Quittons maintenant le monde sidéral pour passer au monde sublunaire. Deux caractères très généraux de ce monde inférieur doivent d’abord être signalés. Le premier est que la part du changement et même du désordre y est considérablement plus grande que dans le monde sidéral. Aristote avait été vivement frappé de la régularité des mouvements célestes : témoin le passage du IIe livre de la Physique (4, 196 b, 2) où il reproche à Démocrite d’avoir regardé le ciel comme s’étant constitué au hasard, alors que, au contraire, on voit bien, dit Aristote, qu’il y a du hasard ailleurs, tandis que manifestement il n’y en a aucun dans les événements du ciel. Si les moteurs célestes sont des êtres spirituels, cela n’entraîne nullement qu’il y ait de la contingence dans leur manière d’agir. Leur manière d’agir est parfaitement simple, et elle consiste à actualiser dans le mobile la seule puissance que ce mobile enveloppe, celle de se mouvoir localement, et encore de la seule translation circulaire. Il ne faut donc redouter ou chercher aucune indétermination dans les phénomènes sidéraux[2].

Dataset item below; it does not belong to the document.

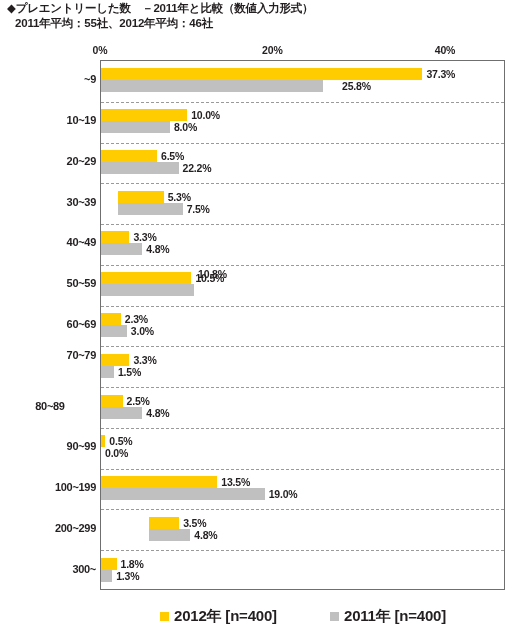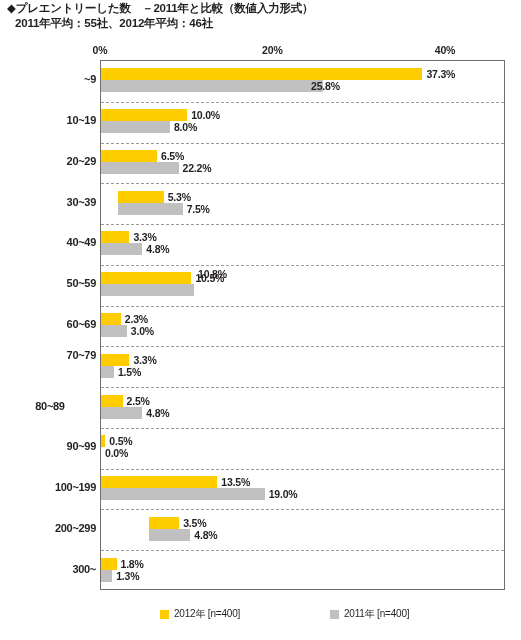"25.8%" div.bar-label { left: 210px -> 241px }
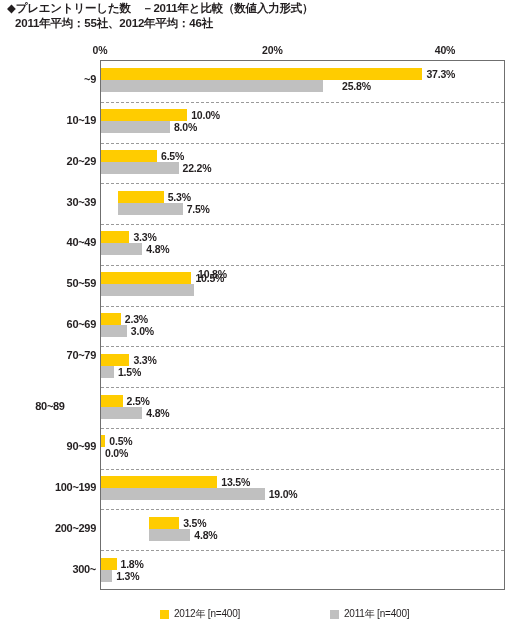"2012年 [n=400]" .legend-text { font-size: 10px -> 15px; font-weight: normal -> bold }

  1. Zeller, il est vrai, adopte une autre interprétation (p. 456, n. 1). Selon lui, les moteurs des sphères ne sont pas autre chose que leurs âmes. — Mais, d’une part, les moteurs des sphères seraient alors mus accidentellement par eux-mêmes, et nous venons de voir qu’Aristote paraît bien penser que les moteurs des sphères subordonnées ne sont mus accidentellement que par autre chose. D’autre part, et surtout, si les moteurs étaient des âmes, celui du premier ciel serait aussi une âme ; ou du moins, à supposer que, en raison de son excellence propre, on fût autorisé à lui faire un sort spécial et à le regarder comme seul transcendant parmi les moteurs, le premier ciel ne devrait pas avoir, outre ce moteur, une âme et Aristote ne devrait pas parler, pour le premier ciel, d’une existence bienheureuse distincte de celle de Dieu (cf. Zeller, p. 464, n. 4). Malgré la simplification et la clarté que l’interprétation de Zeller introduirait dans la doctrine des moteurs, il semble donc malaisé de l’admettre et l’interprétation classique reste comme la plus probable.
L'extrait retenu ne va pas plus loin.